Cybersecurity challenge down to an elite eight
Finalists advance to next month’s final round of National Collegiate Cyber Defense Competition
- By William Jackson
- Mar 30, 2009
It wasn’t all bad news for the University of Pittsburgh over the weekend.
“I’m happy to say Pittsburgh fared far better in the Regional Collegiate Cyber Defense Competition than they did against Villanova in [men's] basketball,” said Ron Knode, one of the organizers of the Mid-Atlantic regional contest.
Pittsburgh’s cyber defense team will be advancing to the national competition next month at the University of Texas at San Antonio, beating out George Washington University, James Madison University and the defending regional champ, and the Community College of Baltimore County.
Pittsburgh’s number-one ranked men's basketball team fell over the weekend to No. 3 Villanova, 78-76. Villanova advances to the men's basketaball Final Four.
The National Collegiate Cyber Defense Competition (NCCDC) is March Madness for geeks, with teams in eight regional competitions vying for the right to go to the NCCDC, a three-day event hosted by the UT- San Antonio’s Center for Infrastructure Assurance and Security. This year’s finals will be held April 17-19.
The NCCDC bills itself as the first competition focused on the operational aspects of managing and protecting an existing commercial network infrastructure. Under the contest scenario, teams “inherit” a small existing network that they must administer and secure against a hostile red team. They have one hour to familiarize themselves with it and begin bringing it up-to-date with security patches and configurations before the attacks begin. During the contest they are scored on their ability to continue providing network services, including e-mail, Web sites and data access to end users.
The competition is intended to duplicate security and operational challenges the students will face as they enter the job market.
Other regional champs advancing to the nationals include last year’s national winner, Baker College of Flint, Mich., from the Midwest region; Dakota State University from the North Central; Northeastern University of Boston from the Northeast; University of North Carolina, Charlotte, from the Southeast; Texas A&M from the Southwest and California State Polytechnic University, Pomona, from the West Coast. The Northwest regional has not yet named a winner.

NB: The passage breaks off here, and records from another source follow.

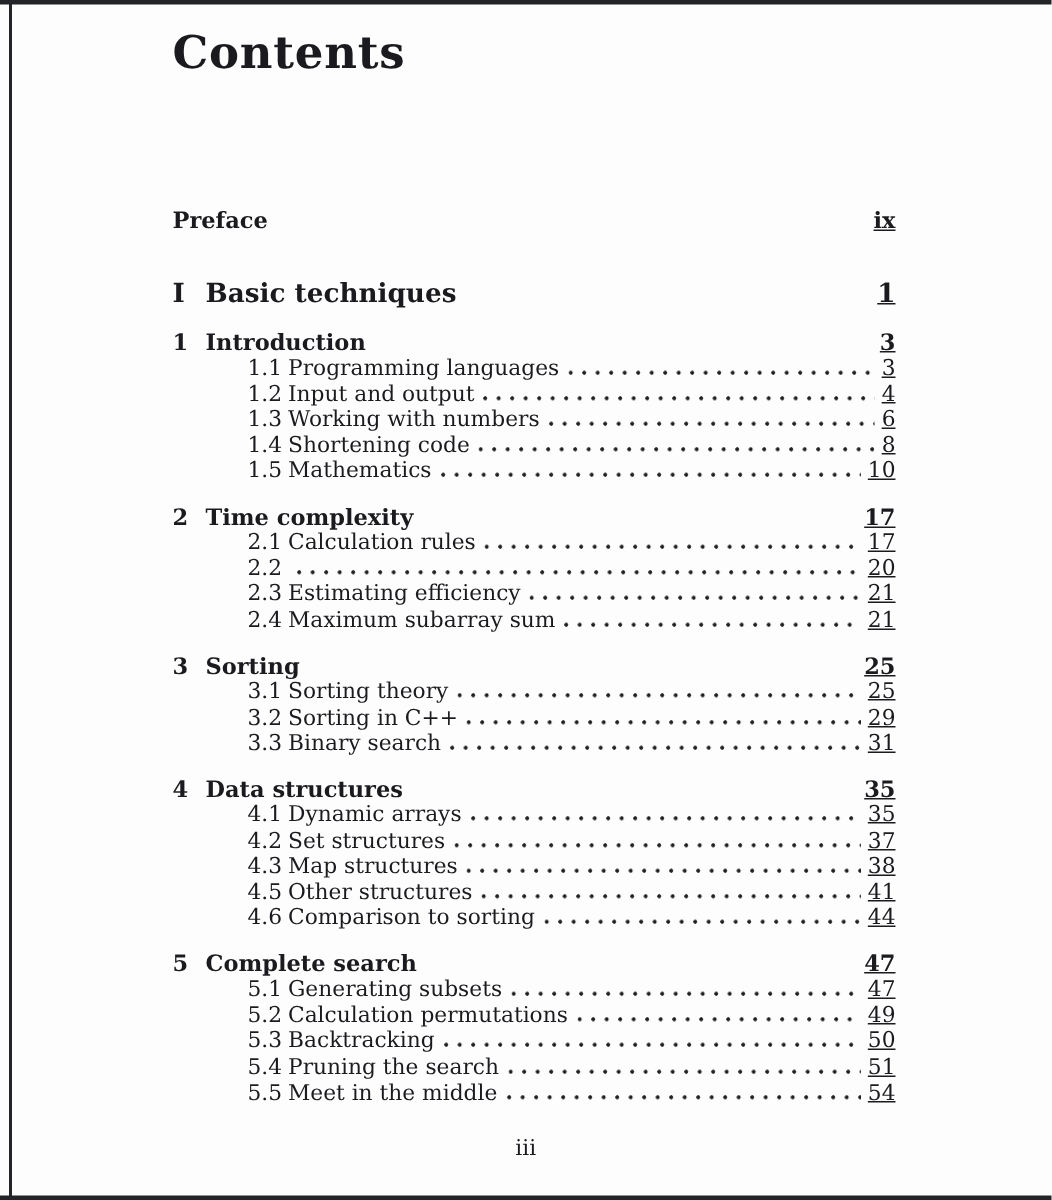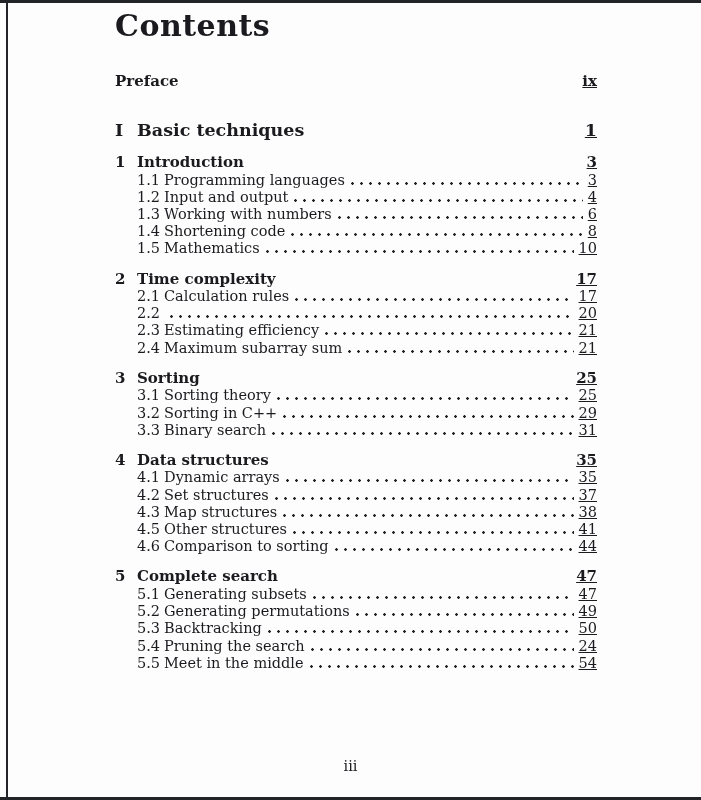--- a/index.html
+++ b/index.html
@@ -24,7 +24,7 @@
   .content {
     position: absolute;
     left: 115px;
-    top: 0;
+    top: 10px;
     width: 482px;
   }
   .doc-title {

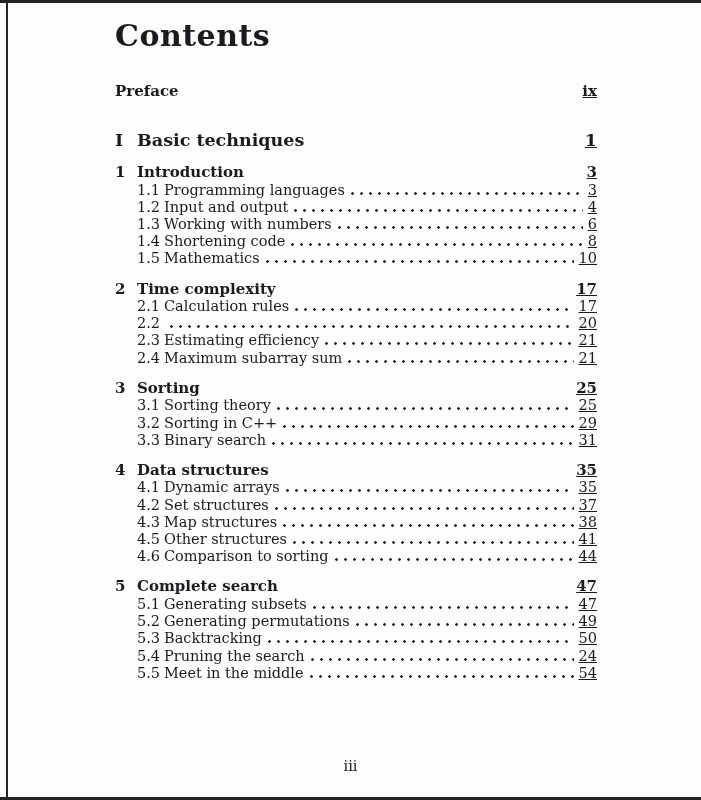--- a/index.html
+++ b/index.html
@@ -56,7 +56,7 @@
   }
 
   .front-row {
-    margin-top: 28px;
+    margin-top: 84px;
     font-size: 15px;
     font-weight: bold;
     line-height: 18px;

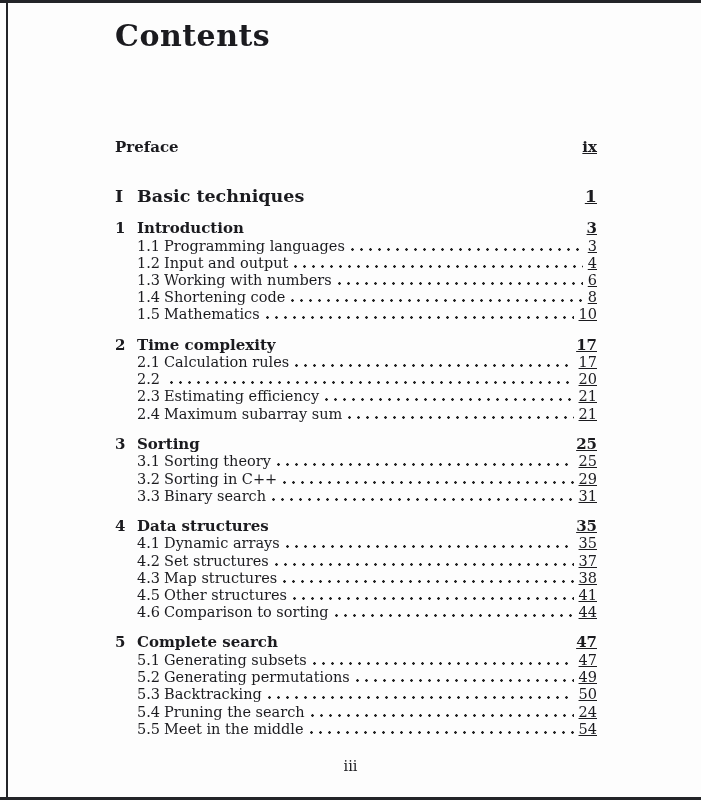--- a/index.html
+++ b/index.html
@@ -81,7 +81,7 @@
     font-size: 14.5px;
     line-height: 17.2px;
   }
-  .section-row .num { width: 27px; }
+  .section-row .num { width: 27px; margin-left: 28px; }
 
   .footer {
     position: absolute;

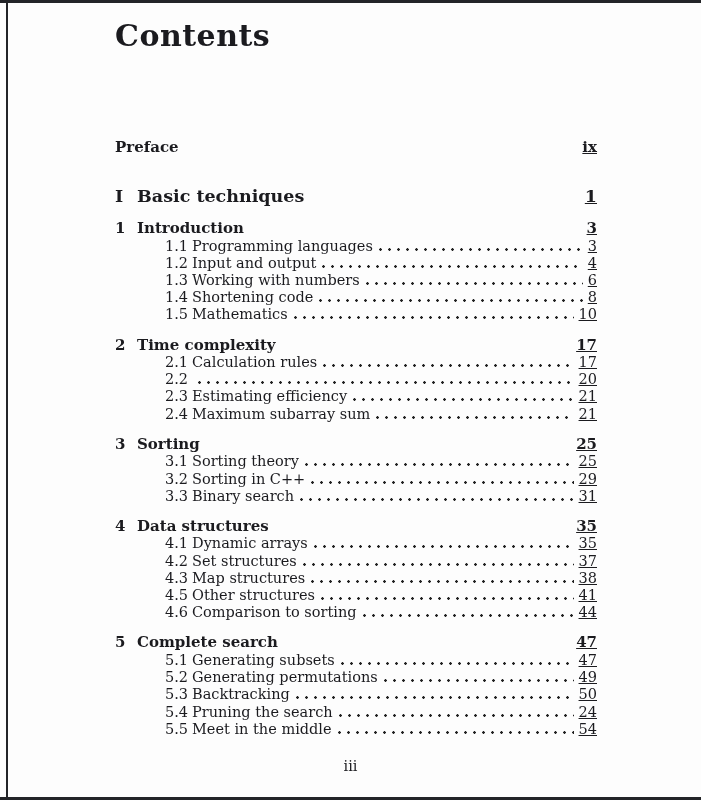--- a/index.html
+++ b/index.html
@@ -266,7 +266,7 @@
         </div>
         <div class="row section-row">
           <span class="num">5.2</span>
-          <span class="title">Generating permutations</span>
+          <span class="title">Calculation permutations</span>
           <span class="leader"></span>
           <span class="pg">49</span>
         </div>

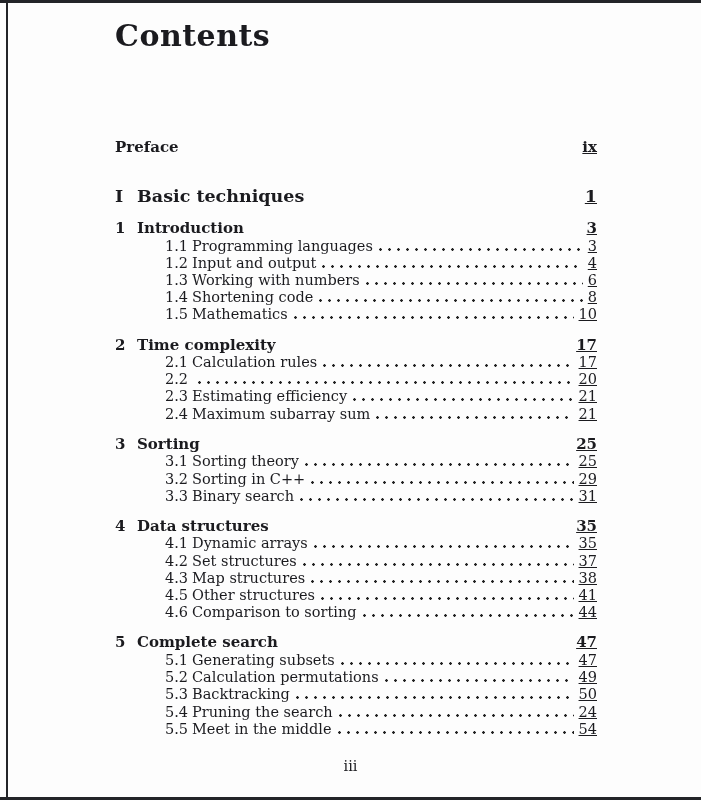--- a/index.html
+++ b/index.html
@@ -280,7 +280,7 @@
           <span class="num">5.4</span>
           <span class="title">Pruning the search</span>
           <span class="leader"></span>
-          <span class="pg">24</span>
+          <span class="pg">51</span>
         </div>
         <div class="row section-row">
           <span class="num">5.5</span>

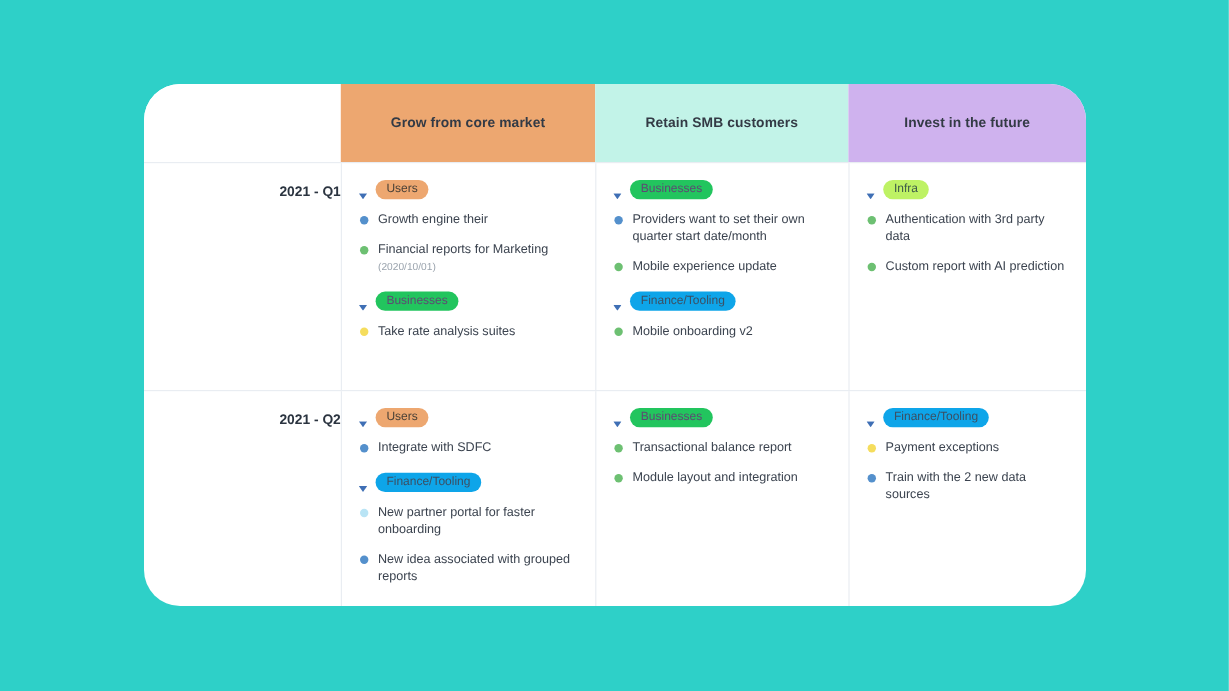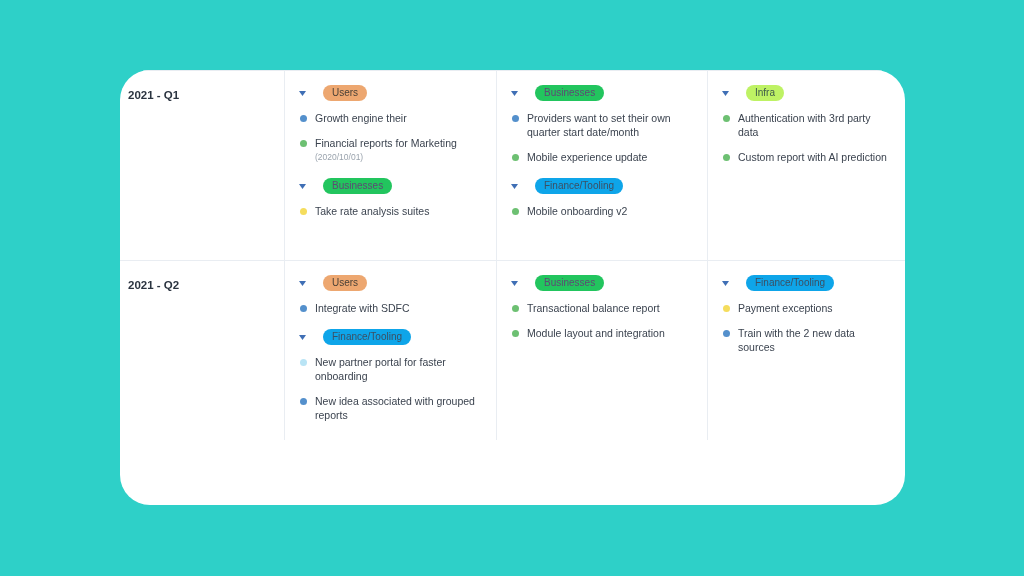--- a/index.html
+++ b/index.html
@@ -167,6 +167,12 @@
 
   <div class="board">
 
+    <div class="board-header">
+      <div class="hdr-cell hdr-corner"></div>
+      <div class="hdr-cell hdr-grow">Grow from core market</div>
+      <div class="hdr-cell hdr-retain">Retain SMB customers</div>
+      <div class="hdr-cell hdr-invest">Invest in the future</div>
+    </div>
 
     <div class="rows">
 

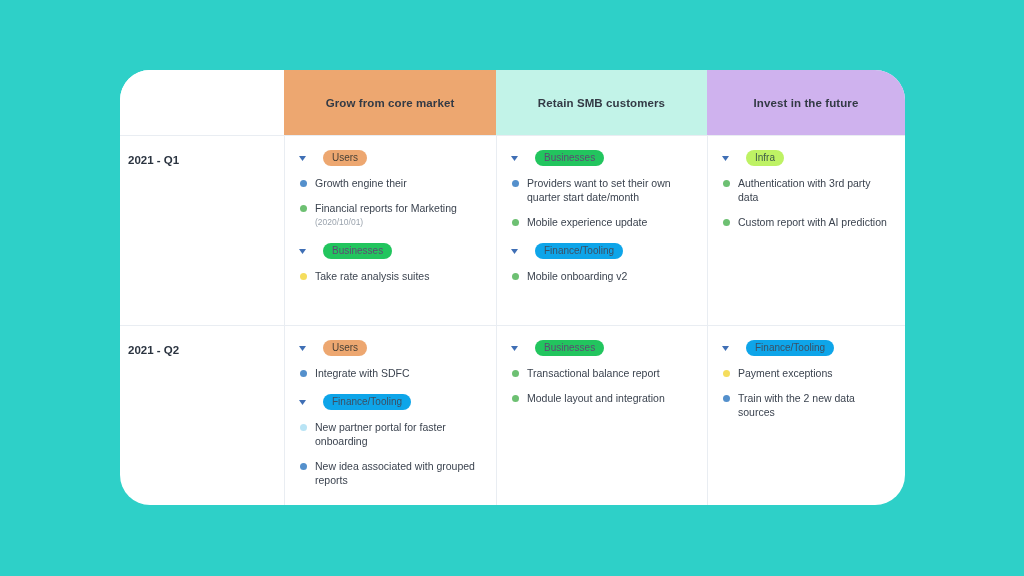--- a/index.html
+++ b/index.html
@@ -76,6 +76,7 @@
     font-size: 11.5px;
     font-weight: bold;
     color: #2b3440;
+    text-align: right;
   }
 
   .col {

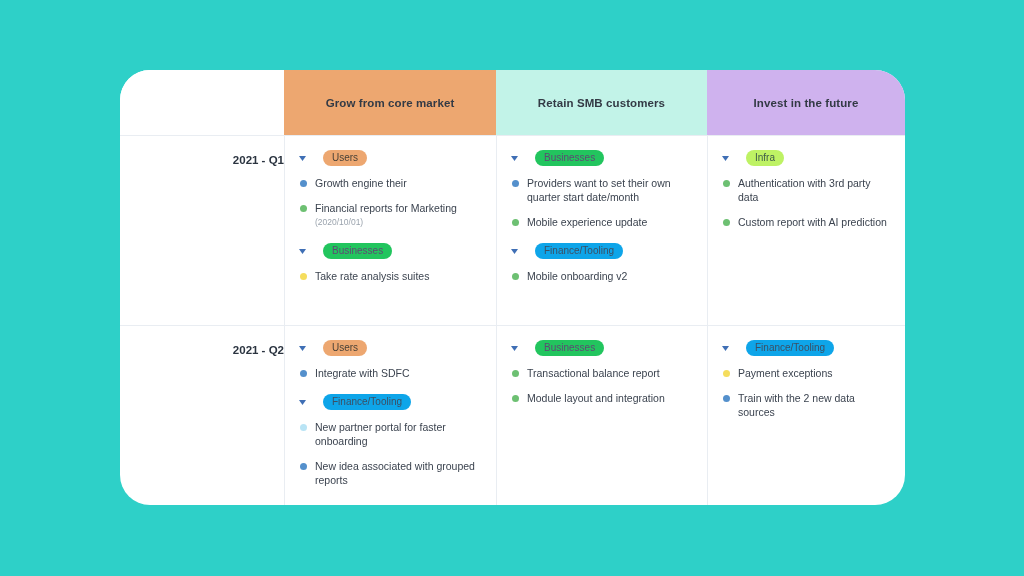--- a/index.html
+++ b/index.html
@@ -94,8 +94,8 @@
 
   .group-head {
     display: flex;
-    align-items: center;
-    gap: 17px;
+    align-items: flex-end;
+    gap: 7px;
     margin-bottom: 10px;
     height: 16px;
   }

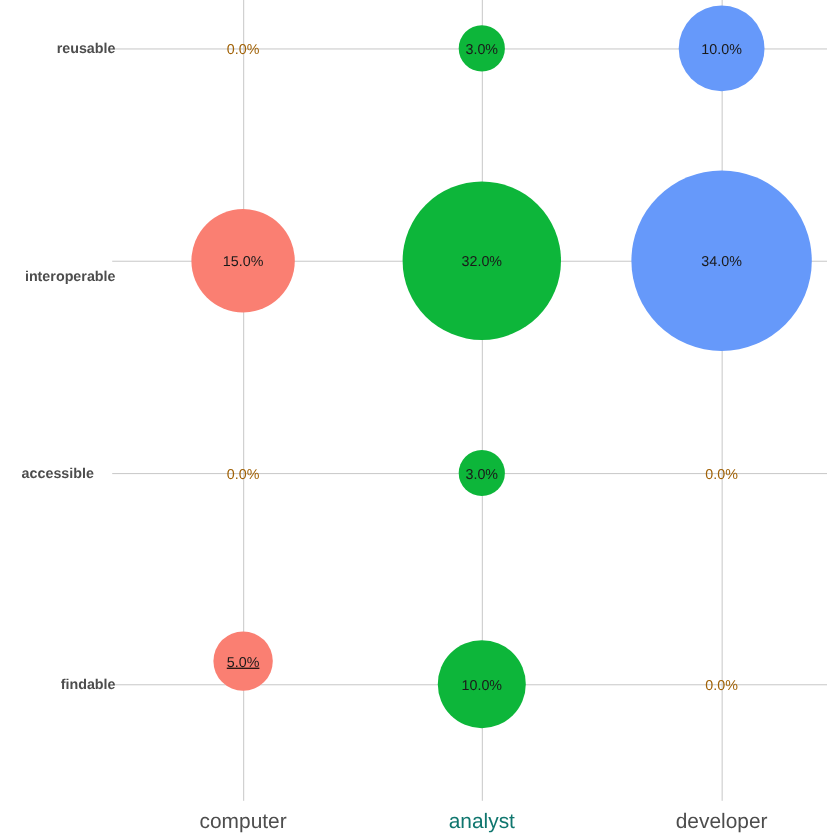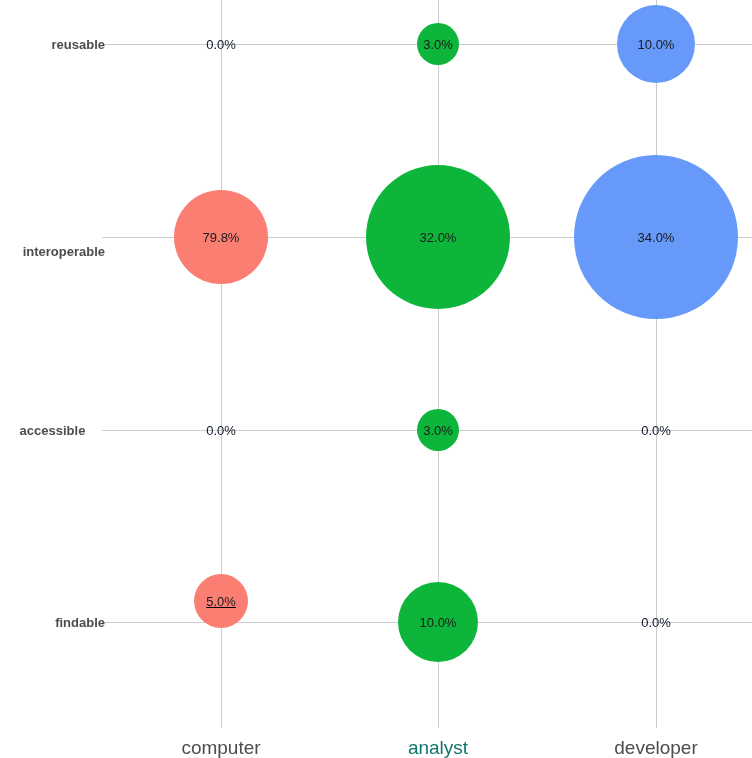--- a/index.html
+++ b/index.html
@@ -94,7 +94,7 @@
     line-height: 1;
   }
   .bubble-label.zero {
-    color: #0f172a;
+    color: #a16207;
   }
 </style>
 </head>

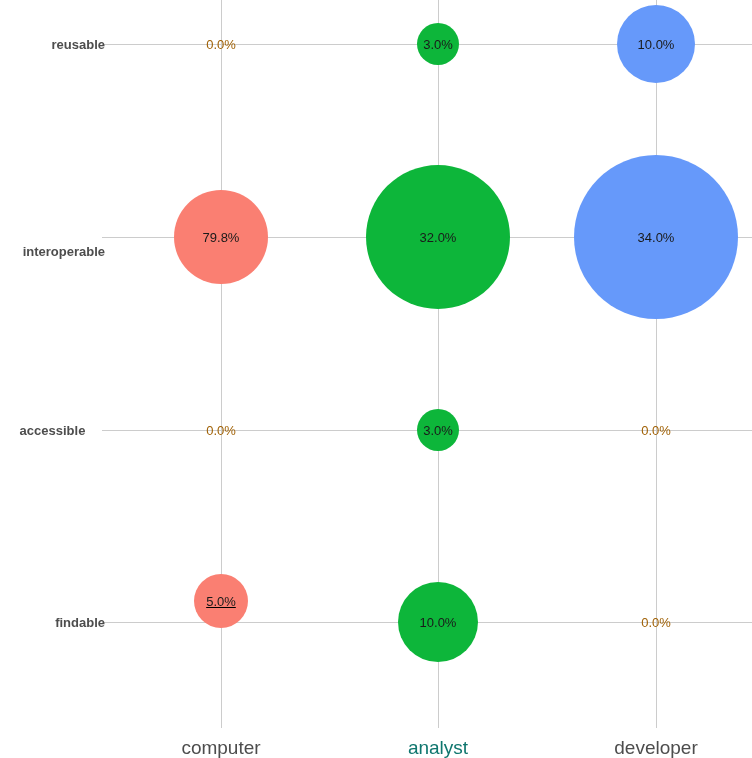--- a/index.html
+++ b/index.html
@@ -139,7 +139,7 @@
       </div>
       <div class="bubble-wrap" style="left: 221px; top: 237px; width: 94px; height: 94px;">
         <div class="bubble" style="width: 94px; height: 94px; background: rgb(250, 127, 114);"></div>
-        <span class="bubble-label">79.8%</span>
+        <span class="bubble-label">15.0%</span>
       </div>
       <div class="bubble-wrap" style="left: 438px; top: 237px; width: 144px; height: 144px;">
         <div class="bubble" style="width: 144px; height: 144px; background: rgb(13, 182, 58);"></div>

All participating teams went through a qualifying round in January to participate in the regionals. The Mid-Atlantic regional was held March 27-29 in Hunt Valley, Md. Last year’s winner, Community College of Baltimore County, came in fourth this year. This was a rebuilding year for Baltimore, most of last year’s team having graduated, said Knode, director of Global Security Solutions for CSC, and a member of the advisory board of CyberWATCH, the Washington Area Technician and Consortium Headquarters, which organized the regional competition. The competition was administered by White Wolf Security of Lancaster, Pa.
Each team has a maximum of eight students, although some teams are not completely filled out. This year’s four Mid-Atlantic teams had a total of 29 students. The red team, which in the past has included the Secret Service, this year was drawn from a number of aerospace and defense companies, seasoned with a few graduates of the contest.
“This probably was the most complex competition we’ve run,” Knode said. Each team had 14 computers plus networking gear to maintain and defend, and a System Control and Data Acquisition (SCADA) network was thrown in, along with Voice Over IP.
None of the teams performed badly, Knode said, but Pittsburgh did not make mistakes.
“You can’t afford to have a bad day,” Knode said. “Pittsburgh had no bad day. All of the other teams had one bad day.”
William Jackson is freelance writer and the author of the CyberEye blog.